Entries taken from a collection
■ ■ ■ ■ ■

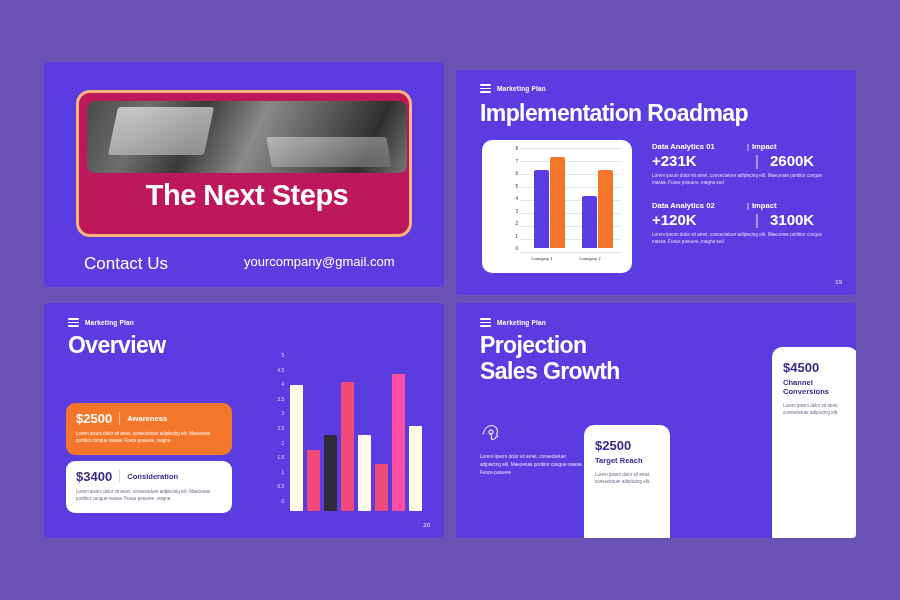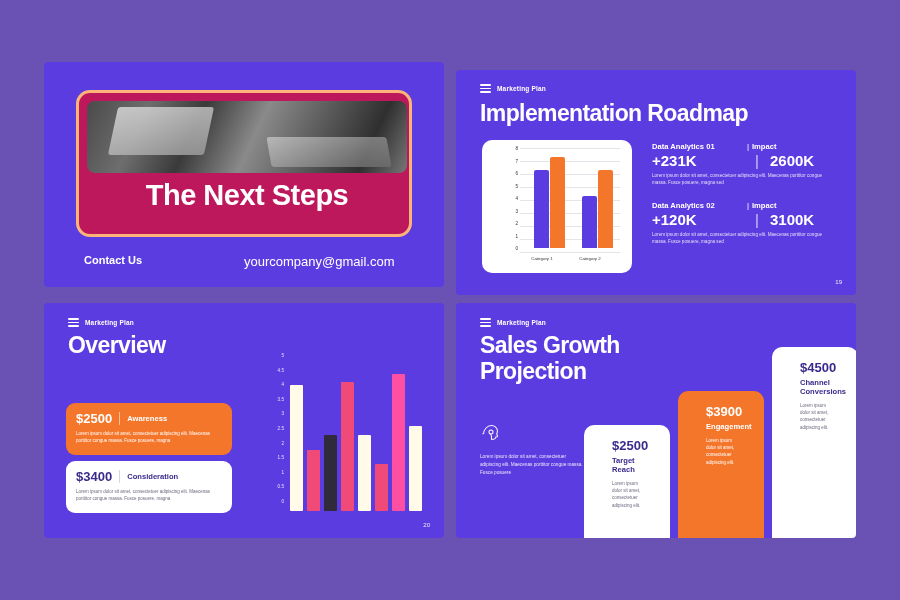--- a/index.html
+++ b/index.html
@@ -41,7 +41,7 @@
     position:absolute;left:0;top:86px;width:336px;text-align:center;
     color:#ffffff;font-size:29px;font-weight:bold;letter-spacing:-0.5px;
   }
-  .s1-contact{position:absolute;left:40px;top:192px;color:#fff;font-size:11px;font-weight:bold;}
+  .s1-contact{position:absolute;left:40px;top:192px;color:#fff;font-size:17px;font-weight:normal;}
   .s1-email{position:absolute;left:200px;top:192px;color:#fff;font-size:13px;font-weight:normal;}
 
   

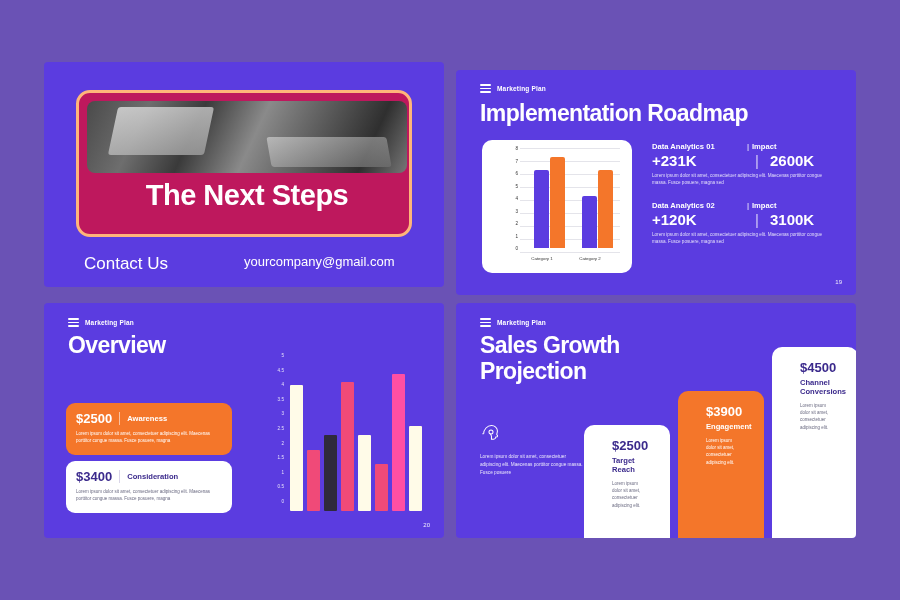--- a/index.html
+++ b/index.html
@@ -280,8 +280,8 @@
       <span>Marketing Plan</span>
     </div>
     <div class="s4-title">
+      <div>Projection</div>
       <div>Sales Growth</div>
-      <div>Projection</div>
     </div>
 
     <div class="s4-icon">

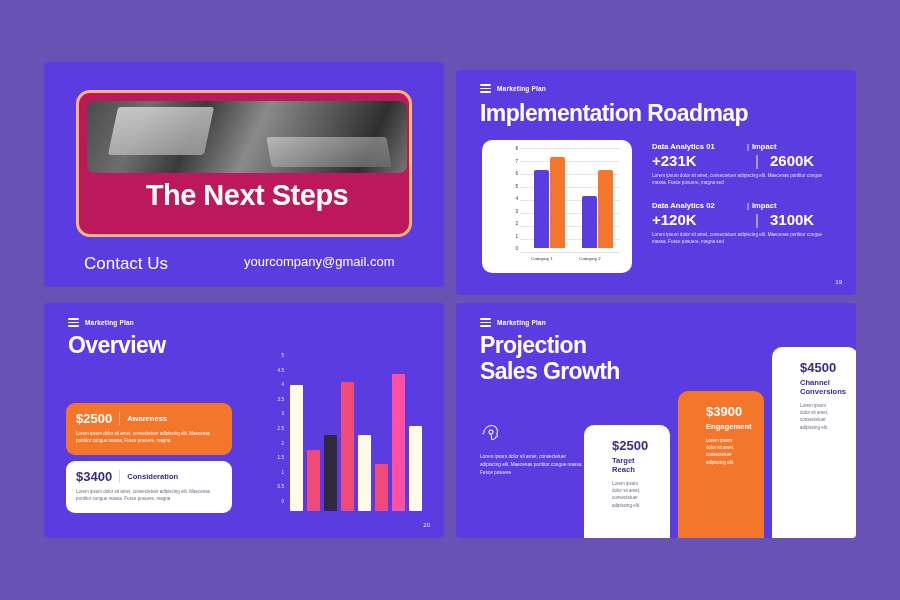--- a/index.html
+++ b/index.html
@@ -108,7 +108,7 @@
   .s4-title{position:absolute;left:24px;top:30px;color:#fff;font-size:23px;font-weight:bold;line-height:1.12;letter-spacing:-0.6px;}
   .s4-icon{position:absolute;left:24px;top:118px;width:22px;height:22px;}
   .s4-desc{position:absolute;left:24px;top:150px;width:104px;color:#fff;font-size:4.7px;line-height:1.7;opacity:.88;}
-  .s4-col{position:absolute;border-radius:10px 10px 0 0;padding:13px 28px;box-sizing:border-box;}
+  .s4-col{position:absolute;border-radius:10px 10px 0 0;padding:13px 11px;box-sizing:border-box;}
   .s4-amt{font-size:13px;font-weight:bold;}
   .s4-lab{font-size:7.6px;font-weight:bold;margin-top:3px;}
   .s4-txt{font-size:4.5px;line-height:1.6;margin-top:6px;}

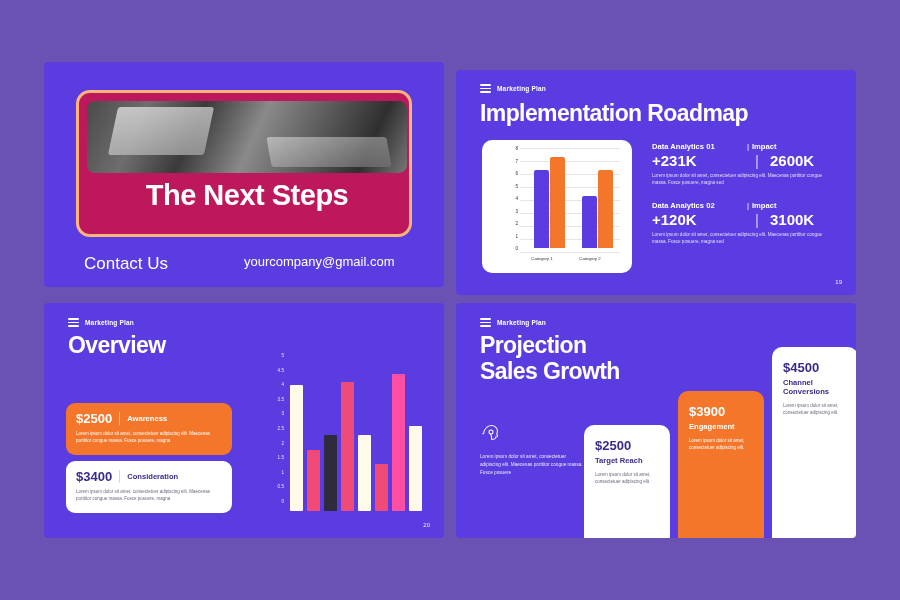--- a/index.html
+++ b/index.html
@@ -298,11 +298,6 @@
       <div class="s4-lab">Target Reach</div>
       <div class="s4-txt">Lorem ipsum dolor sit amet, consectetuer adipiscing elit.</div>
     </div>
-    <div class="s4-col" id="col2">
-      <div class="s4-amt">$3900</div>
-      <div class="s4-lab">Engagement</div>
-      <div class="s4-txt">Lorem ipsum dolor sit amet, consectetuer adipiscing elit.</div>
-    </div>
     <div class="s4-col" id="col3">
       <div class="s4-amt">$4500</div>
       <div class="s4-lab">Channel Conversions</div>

■ ■ ■ ■ ■

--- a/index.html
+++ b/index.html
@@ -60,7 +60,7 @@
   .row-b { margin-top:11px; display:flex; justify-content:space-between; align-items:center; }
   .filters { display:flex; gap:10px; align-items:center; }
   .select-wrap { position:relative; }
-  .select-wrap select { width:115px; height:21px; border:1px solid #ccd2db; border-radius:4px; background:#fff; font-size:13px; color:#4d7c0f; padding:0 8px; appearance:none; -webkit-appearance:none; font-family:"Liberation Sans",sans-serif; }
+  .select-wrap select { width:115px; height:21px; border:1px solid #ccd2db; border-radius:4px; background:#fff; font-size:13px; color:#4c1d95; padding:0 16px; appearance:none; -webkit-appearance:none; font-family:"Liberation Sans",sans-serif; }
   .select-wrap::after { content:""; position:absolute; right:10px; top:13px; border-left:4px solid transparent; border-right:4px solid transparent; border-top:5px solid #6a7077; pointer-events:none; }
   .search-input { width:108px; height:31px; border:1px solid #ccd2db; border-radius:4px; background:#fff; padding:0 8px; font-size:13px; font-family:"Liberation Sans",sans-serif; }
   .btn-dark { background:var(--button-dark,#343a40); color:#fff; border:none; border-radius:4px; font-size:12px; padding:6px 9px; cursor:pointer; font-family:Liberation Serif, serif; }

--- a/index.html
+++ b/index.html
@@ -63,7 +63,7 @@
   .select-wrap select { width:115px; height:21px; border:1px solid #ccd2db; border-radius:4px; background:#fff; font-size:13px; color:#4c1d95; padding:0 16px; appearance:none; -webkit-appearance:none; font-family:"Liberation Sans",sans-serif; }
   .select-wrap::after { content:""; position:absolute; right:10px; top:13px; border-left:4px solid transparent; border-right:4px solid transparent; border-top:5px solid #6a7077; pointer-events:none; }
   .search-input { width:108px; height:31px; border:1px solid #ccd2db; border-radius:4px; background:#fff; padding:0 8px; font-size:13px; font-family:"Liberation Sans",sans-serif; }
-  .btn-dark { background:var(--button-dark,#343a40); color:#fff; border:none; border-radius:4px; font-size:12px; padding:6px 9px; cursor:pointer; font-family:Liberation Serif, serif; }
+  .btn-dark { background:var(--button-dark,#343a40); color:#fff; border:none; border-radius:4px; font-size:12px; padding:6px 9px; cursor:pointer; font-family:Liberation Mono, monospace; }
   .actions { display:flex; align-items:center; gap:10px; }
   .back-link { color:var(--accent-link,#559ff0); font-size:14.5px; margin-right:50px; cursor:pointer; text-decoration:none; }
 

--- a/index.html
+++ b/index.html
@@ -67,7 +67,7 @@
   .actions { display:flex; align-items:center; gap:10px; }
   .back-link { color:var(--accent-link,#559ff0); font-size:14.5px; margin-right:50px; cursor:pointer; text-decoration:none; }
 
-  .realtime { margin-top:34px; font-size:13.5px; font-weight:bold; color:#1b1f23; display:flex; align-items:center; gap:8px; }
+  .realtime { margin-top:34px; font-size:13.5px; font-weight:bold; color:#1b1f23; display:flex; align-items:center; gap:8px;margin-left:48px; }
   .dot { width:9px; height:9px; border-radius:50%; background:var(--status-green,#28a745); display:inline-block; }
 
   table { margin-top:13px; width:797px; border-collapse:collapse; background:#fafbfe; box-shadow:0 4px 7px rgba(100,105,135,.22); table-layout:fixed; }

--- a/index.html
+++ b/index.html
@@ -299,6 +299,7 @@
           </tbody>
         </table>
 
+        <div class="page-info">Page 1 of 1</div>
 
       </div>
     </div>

■ ■ ■ ■ ■

Task statement
The required answer is each line of the entries containing the string "realtime".

Result below
-  .realtime { margin-top:34px; font-size:13.5px; font-weight:bold; color:#1b1f23; display:flex; align-items:center; gap:8px; }
+  .realtime { margin-top:34px; font-size:13.5px; font-weight:bold; color:#1b1f23; display:flex; align-items:center; gap:8px;margin-left:48px; }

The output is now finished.